Recurrent Neural Networks

This notebook summarizes recurrent neural networks (RNN) as presented in the following resources:

RNN Overview

Sequence Data Applications

Speech Recognition
Music Generation
Sentiment Classification
DNA Sequence Analysis
Machine Language Translation
Video Activity Recognition
Name Entity Recognition
- Scan news articles and save the names of everyone mentioned

Notation

Vocabulary contains all the possible words. Commercial applications use dictionaries of 25,000 - 50,000 words. However, larger sizes are becoming more common... and the largest internet companies have up to 1,000,000+ entries

Use 1-hot notation to represent a single word. So a 10,000 vector would be all zeroes except for a 1 in one spot. Ex: $x^{<1>}$ may represent the word "and" and it might be a 10,000 long vector with a 1 near the beginning in the 2nd spot.

$\begin{pmatrix} 0 & 'a'\\ 1 & 'and'\\ . & .\\ . & . \\ . & . \\ 0 & 'zyzzogeton\\ \end{pmatrix} $

*Note above - zyzzogeton probably wouldn't be in our vocabulary because it's unlikely to occur over a threshold number of times in our corpus of training text

RNN Model

Standard neural network will not work:

Inputs/outputs can be of different length (padding doesn't help)
Won't share features learned across different positions of text
Like a CNN, we want the network to learn and then share that feature. * This allows a feature (or piece of text) to be learned in one position and then applied to another area of the image (or section of text).

Recurrent Neural Network (RNN):

Activation value from timestep 1 is passed on to timestep 2
Activations at timestep 0 can be initialized to zeroes

Forward Propagation Basic Processing:

Scans thru the data from left to right
Parameters are shared across each timestep
This example only uses old data in the sequence
- Bi-directional RNN (BRNN) fix this
Activation Functions chosen for the Y output at each step are usually tanh or ReLU (need to fix vanishing gradient)
- sigmoid if you have binary classification
- softmax if multi-classifcation
Don't have to have outputs at each step! It could just be at the final output step

Instead of carrying around 2 parameter matrics, they can be compressed into one. It simplifies notation when we have more complex models.

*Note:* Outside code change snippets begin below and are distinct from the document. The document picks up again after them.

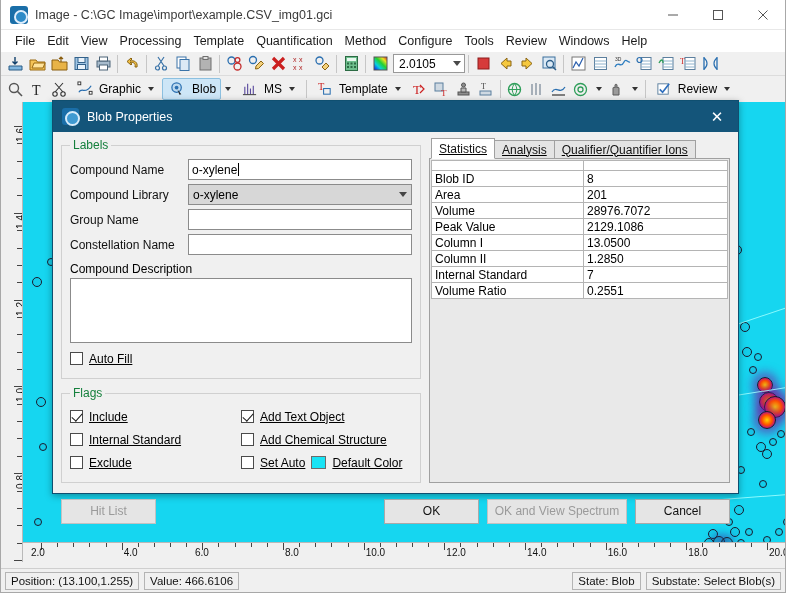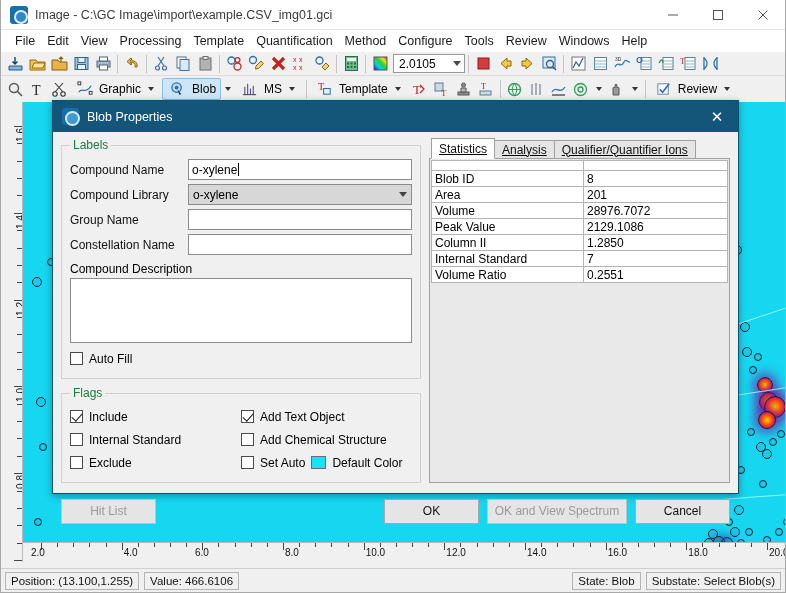"Column I" tr { html: none -> <tr> <td>Column I</td> <td>13.0500</td> </tr> }
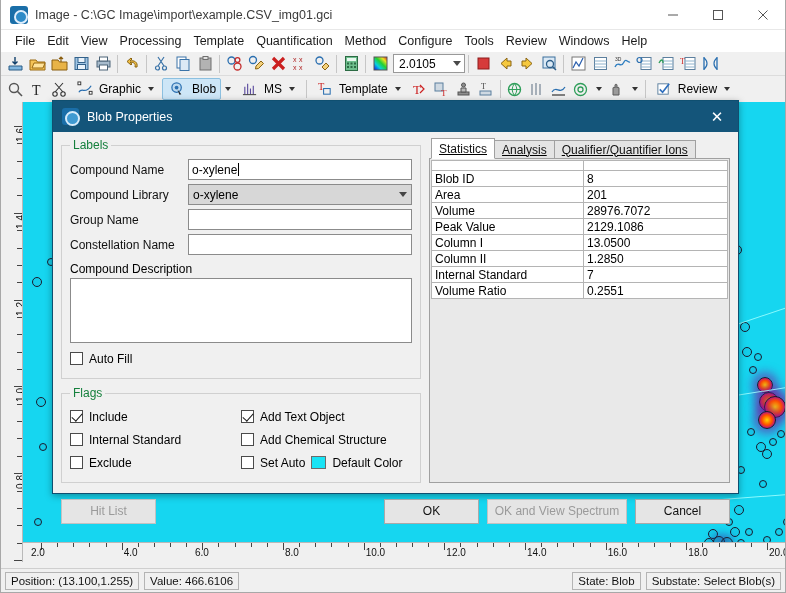"Auto Fill" .cbrow { text-decoration: none -> underline }
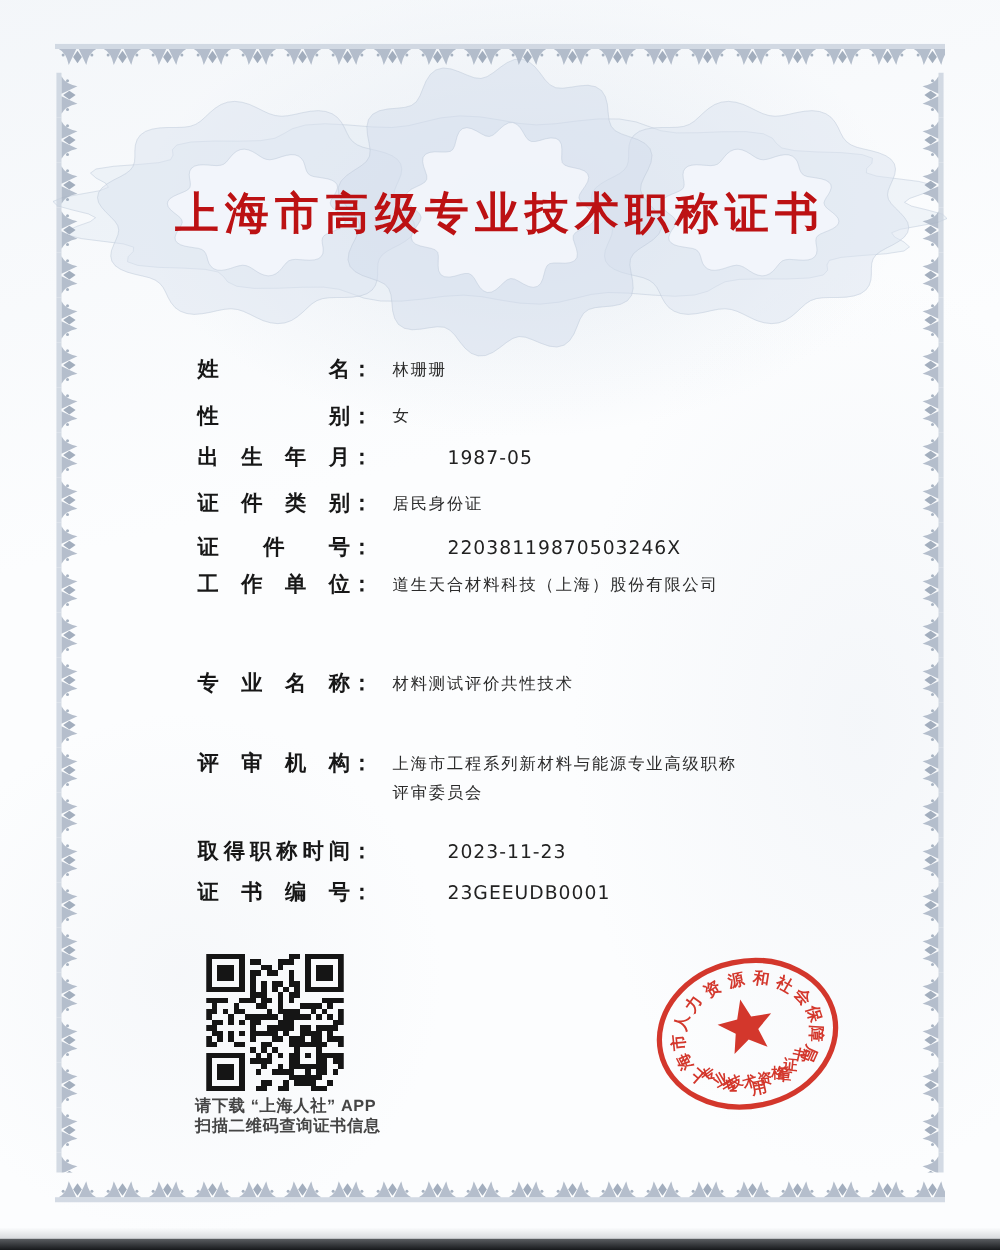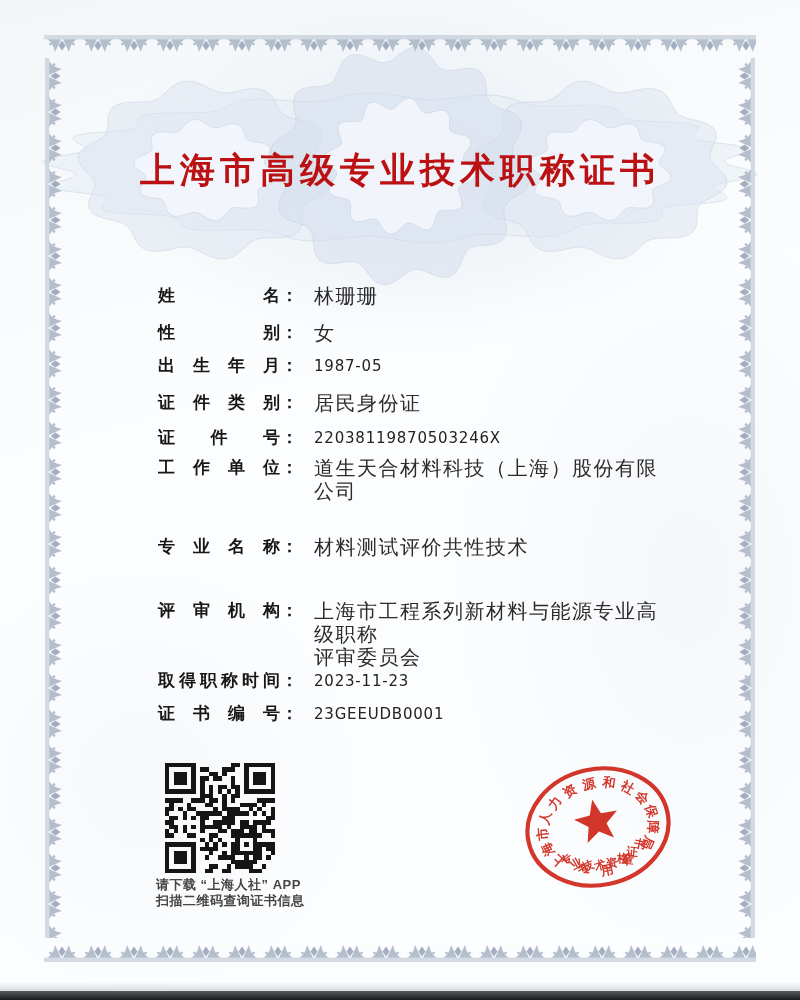"林珊珊" .fvalue { font-size: 20px -> 13px }
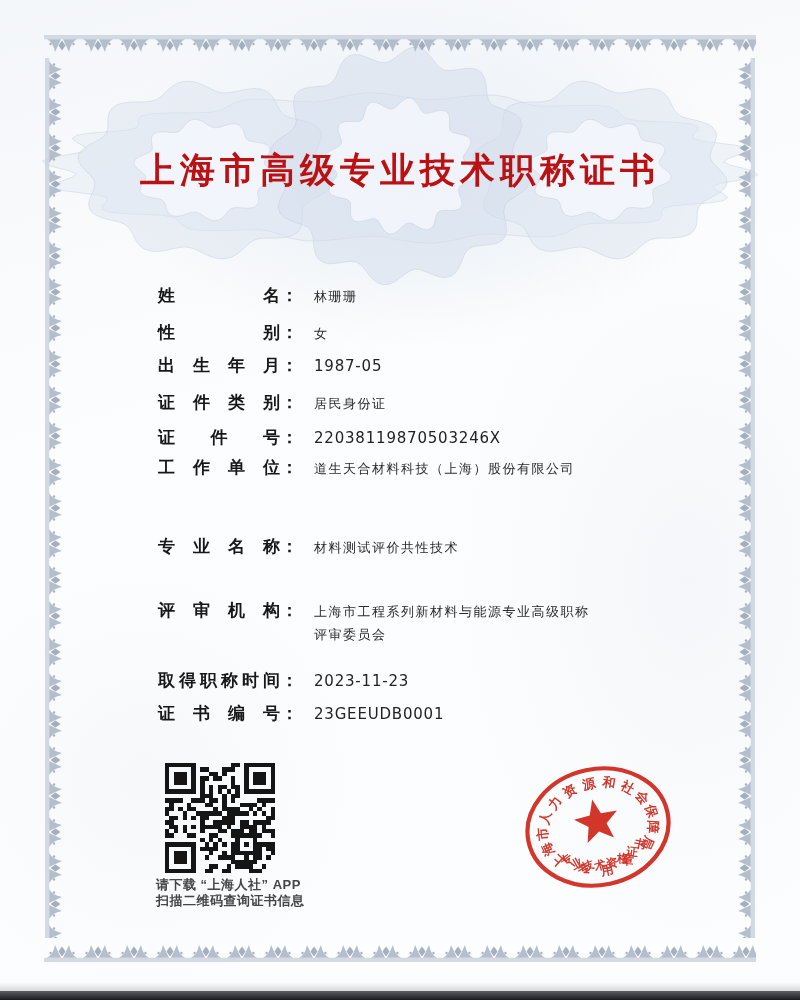"1987-05" .fvalue.latin { margin-left: none -> 44px }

Backpropagation through Time

Same $W_a$ and $b_a$ values are used at each step (as well as $W_y$ and $b_y$
For Backpropagation, we need a loss function
- take the sum of the element-wise loss at each step
- can compute numbers allowing you to take derivatives wrt the params and then update the params using Gradient Descent

RNN Architectures

Vanilla RNN

Many-to-many

Number of inputs equals number of outputs
ex: Encoder -> Decoder portions of 1 RNN to translate 1 language to another (only Decorder has outputs)

Many-to-one

ex: take in a whole sentence, output one result (sentiment)

One-to-many

ex: music generation by inputing 1 number (or no nums...)
synthesized outputs get fed to each next step

Language Modeling

Language model gives probabilities of a sentence happening.

Training:

need large corpus of text
tokenize each word to 1-hot vectors
possibly use EOS for end of sentence
vocabulary is of a set size
- replace rare words with UNK (unknown) so they don't take the place of more used words

RNN Model:

output at each time step is a vector of 10,000 (vocabulary size) with the probabilities of each word in the list occuring next
for the next step, try to figure out second word. Give it the correct first word this time as the "memory" input from the previous step
each step looks at the preceding X words to predict the current word

Sampling:

Randomly generate a sentence from the trained RNN language model. Sample the output of each timestep's softmax output randomly, then pass that randomly chosen word in as the input to the next timestep (x<2> = y^<1>)

Vanishing Gradients:

Most outputs are mainly influenced by closer inputs, it is hard for the RNN to backprop errors all the way from the end of a sentence to the beginning. Vanishing gradients occurs when the derivative exponentially decays and earlier parameters in the neural network get very smaller, or no updates, hence no learning. GRUs are useful for fixing this problem.

Exploding Gradients:

Gradient clipping can fix exponentially increasing gradients by capping the value at a certain number.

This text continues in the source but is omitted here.